▶ **Prompt**: Verbatim copy without images: return all of the data as it stands.
::::::
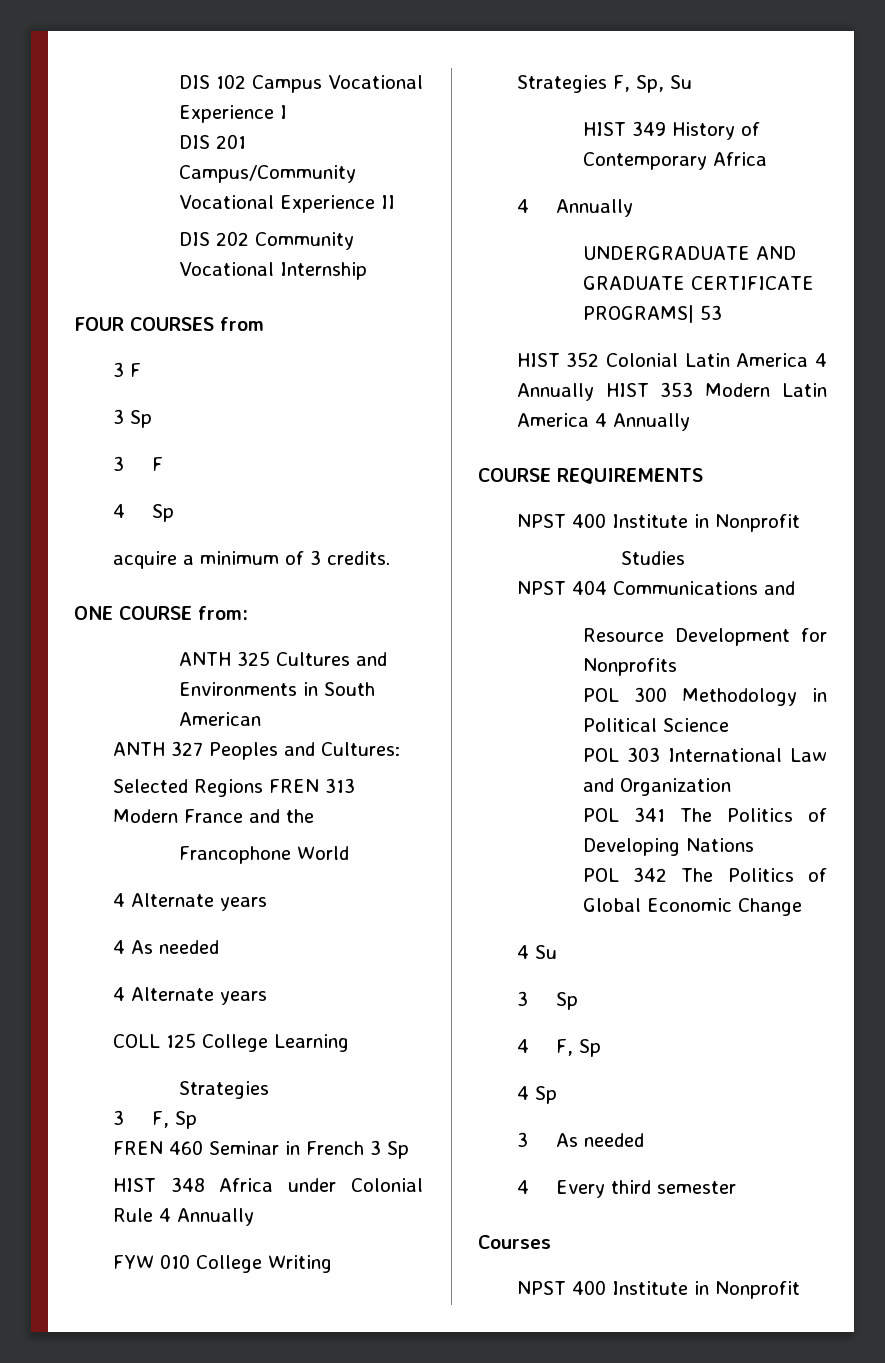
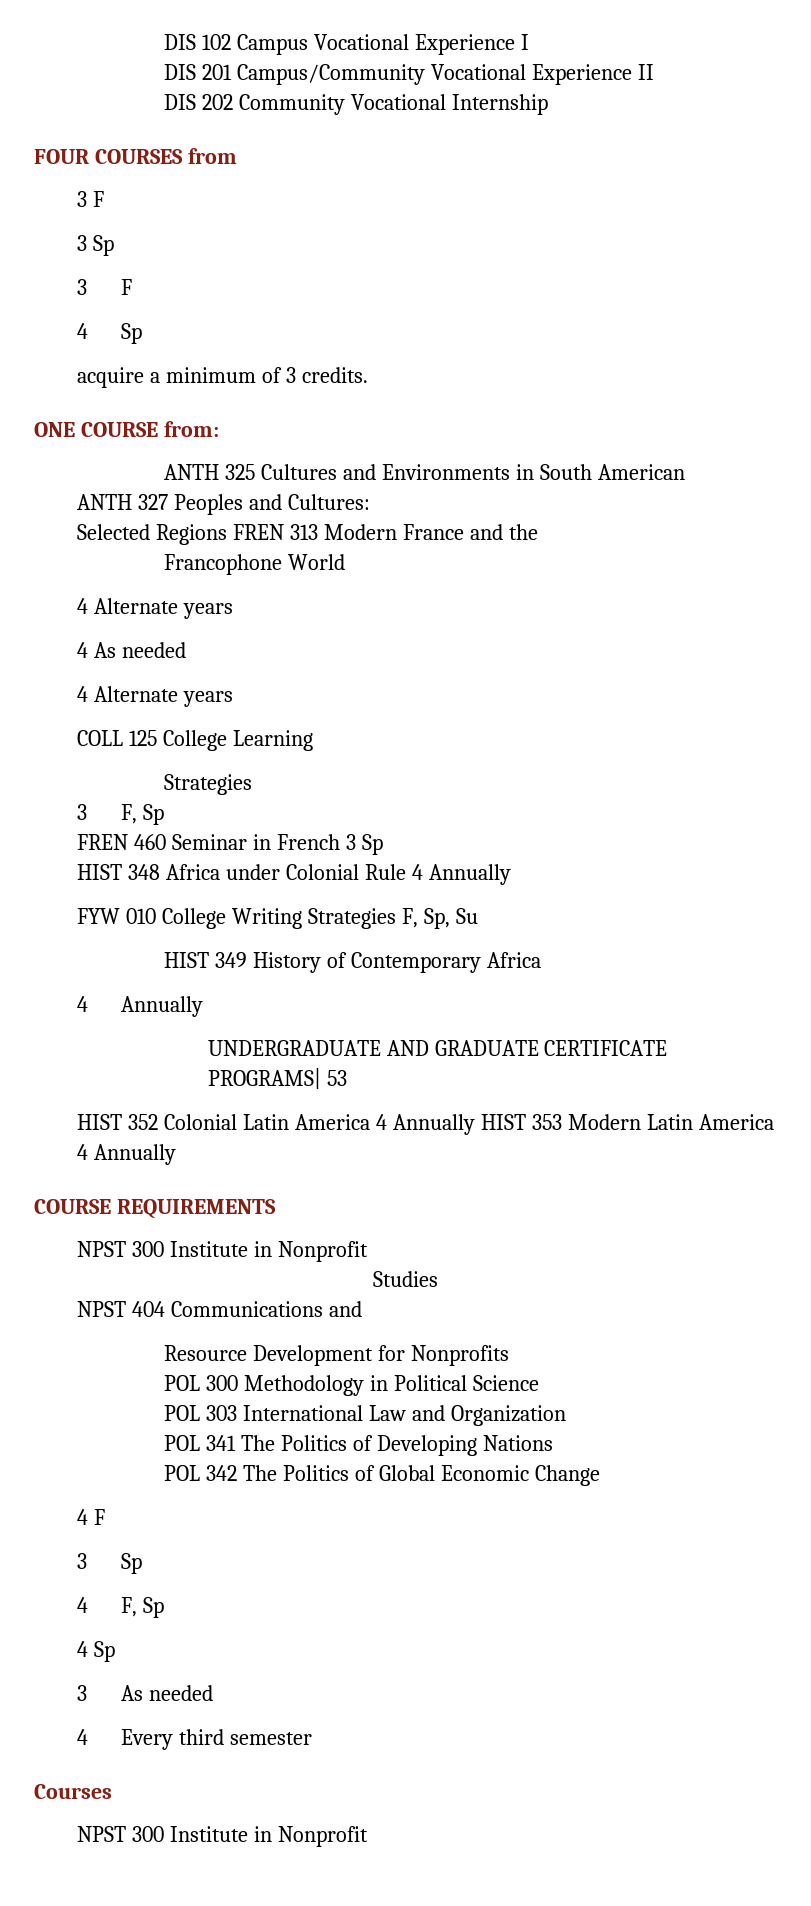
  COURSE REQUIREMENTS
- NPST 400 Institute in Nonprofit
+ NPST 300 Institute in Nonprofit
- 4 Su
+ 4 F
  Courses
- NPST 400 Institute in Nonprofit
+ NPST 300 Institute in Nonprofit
::::::
▶ **Reply to the exercise**:
  COURSE REQUIREMENTS
- NPST 400 Institute in Nonprofit
+ NPST 300 Institute in Nonprofit
- 4 Su
+ 4 F
  Courses
- NPST 400 Institute in Nonprofit
+ NPST 300 Institute in Nonprofit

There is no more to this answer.